What Python fuzzing finds
Python is memory-safe, so the focus is on:
- Unhandled exceptions:
ValueError, RecursionError, MemoryError,
UnicodeDecodeError, and any exception the library should have caught and
converted to a clean error.
AssertionError: internal invariant violations triggered by crafted
input.
- Hangs / infinite loops: detected by OSS-Fuzz's timeout.
- Crashes in C extensions: Python libraries that wrap C code (e.g. lxml,
Pillow, cryptography) can still have memory-corruption bugs in their C layer,
which Atheris will surface because libFuzzer runs the whole process.

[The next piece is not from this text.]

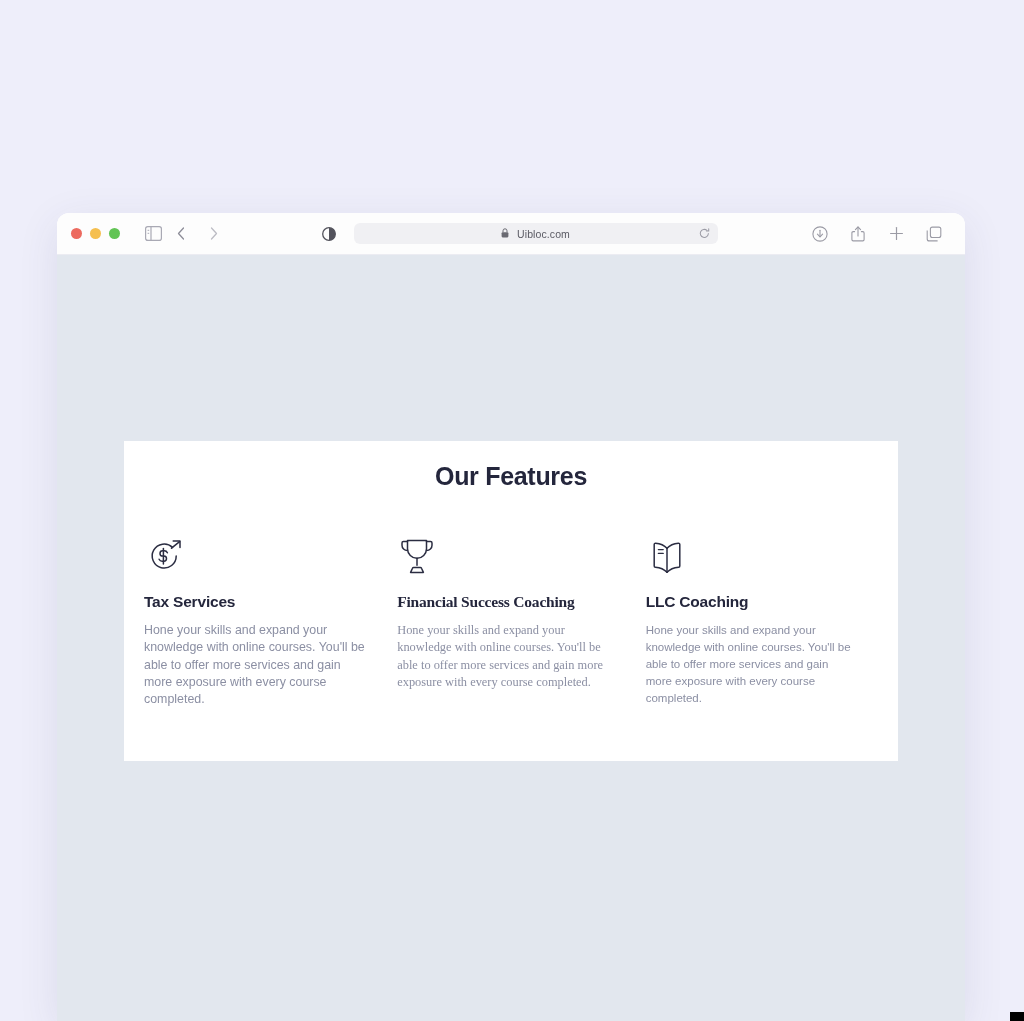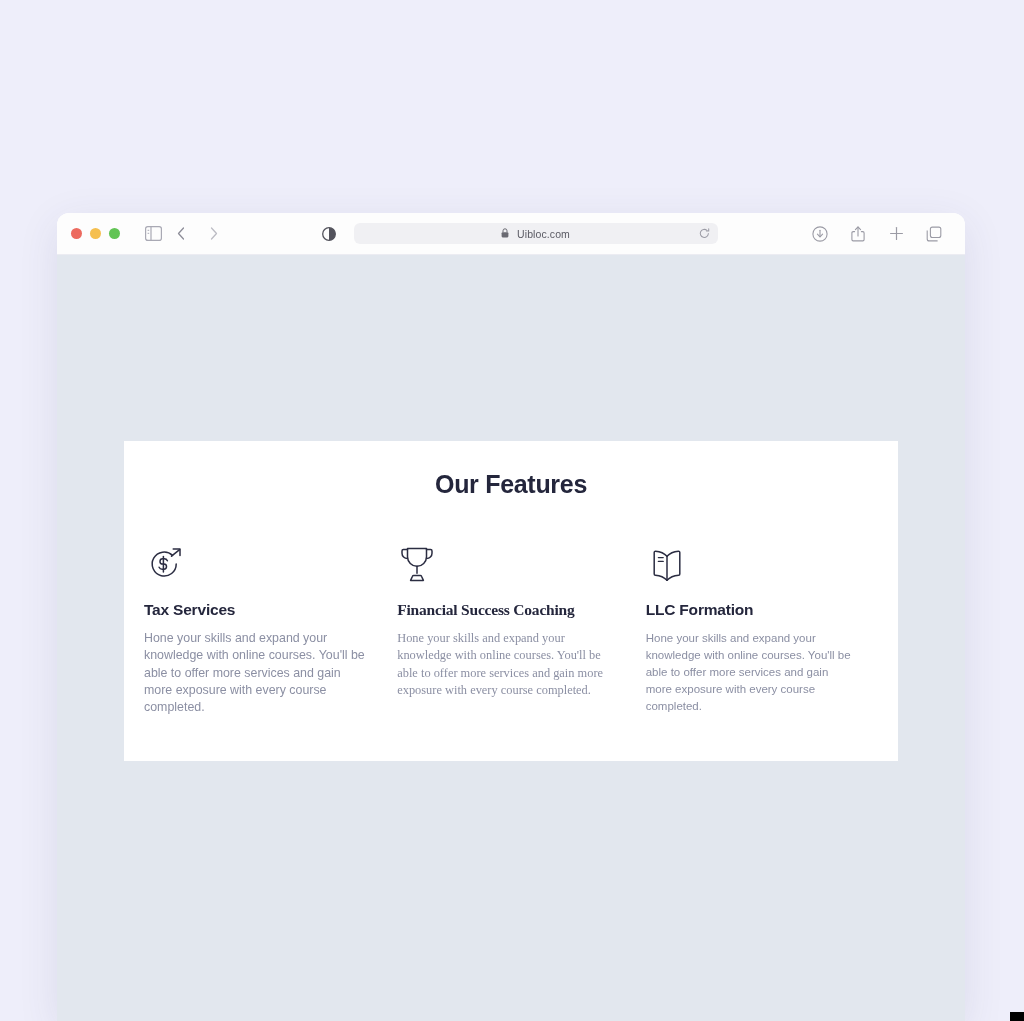"Our Features" .card-head { padding-top: 28px -> 20px }
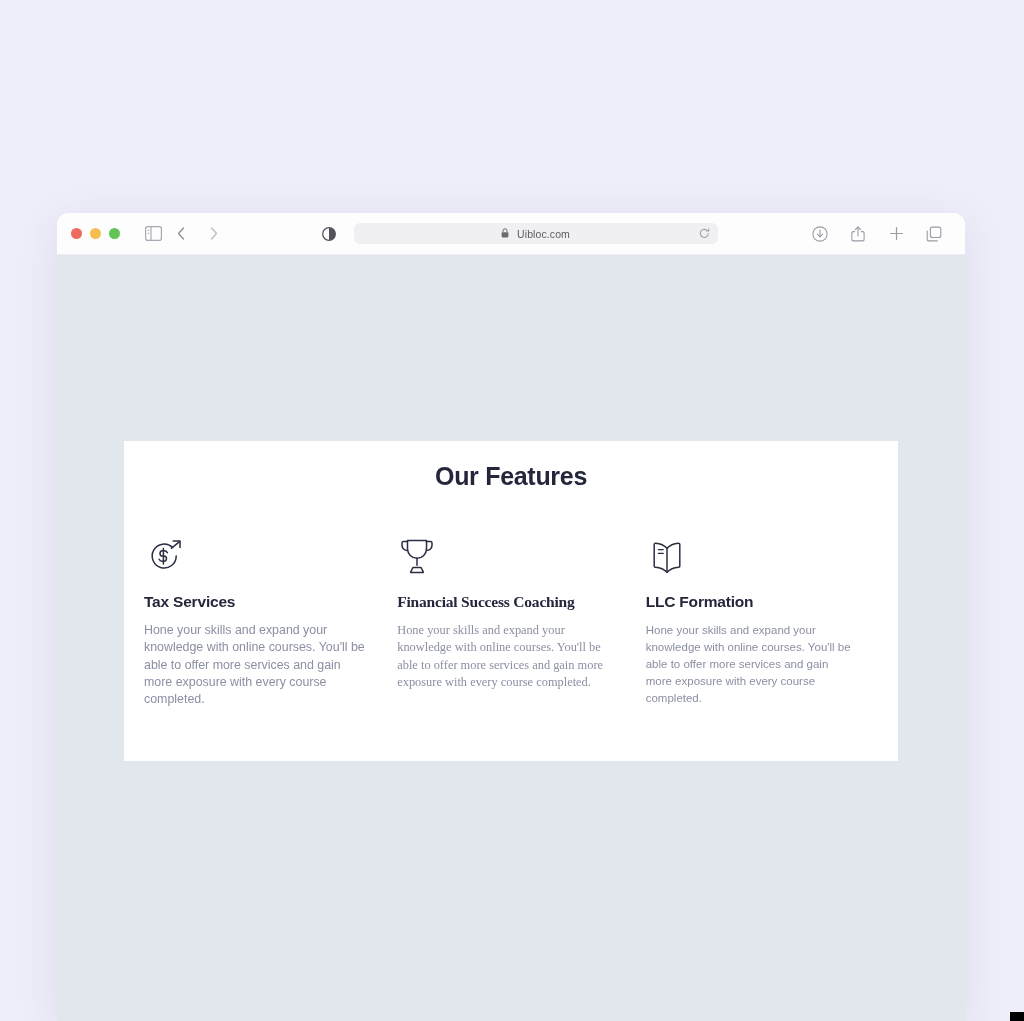"LLC Formation" h3.col-title { text: Formation -> Coaching }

- Logic errors: incorrect output, silent data corruption, wrong parsing
results on edge-case inputs.
Operational guidelines
- Always validate with:
python3 infra/helper.py build_fuzzers <project>
python3 infra/helper.py check_build <project>
python3 infra/helper.py run_fuzzer <project> <fuzzer_name> -- -max_total_time=30
- An instant crash usually means an exception is being raised on every input.
Run the harness locally (
python3 fuzz_target.py) on a sample input to
debug before building through OSS-Fuzz.
- Test the harness locally before the OSS-Fuzz build:
python3 fuzz_target.py <seed_file>
Atheris supports running in single-input mode outside libFuzzer.
- Install the package locally (
pip3 install .) and iterate quickly before
going through the Docker build.
- When iterating locally clone the upstream repo and switch the Dockerfile from
RUN git clone to COPY to avoid network round-trips.
- Document why each entry point was chosen and what class of bugs it may find.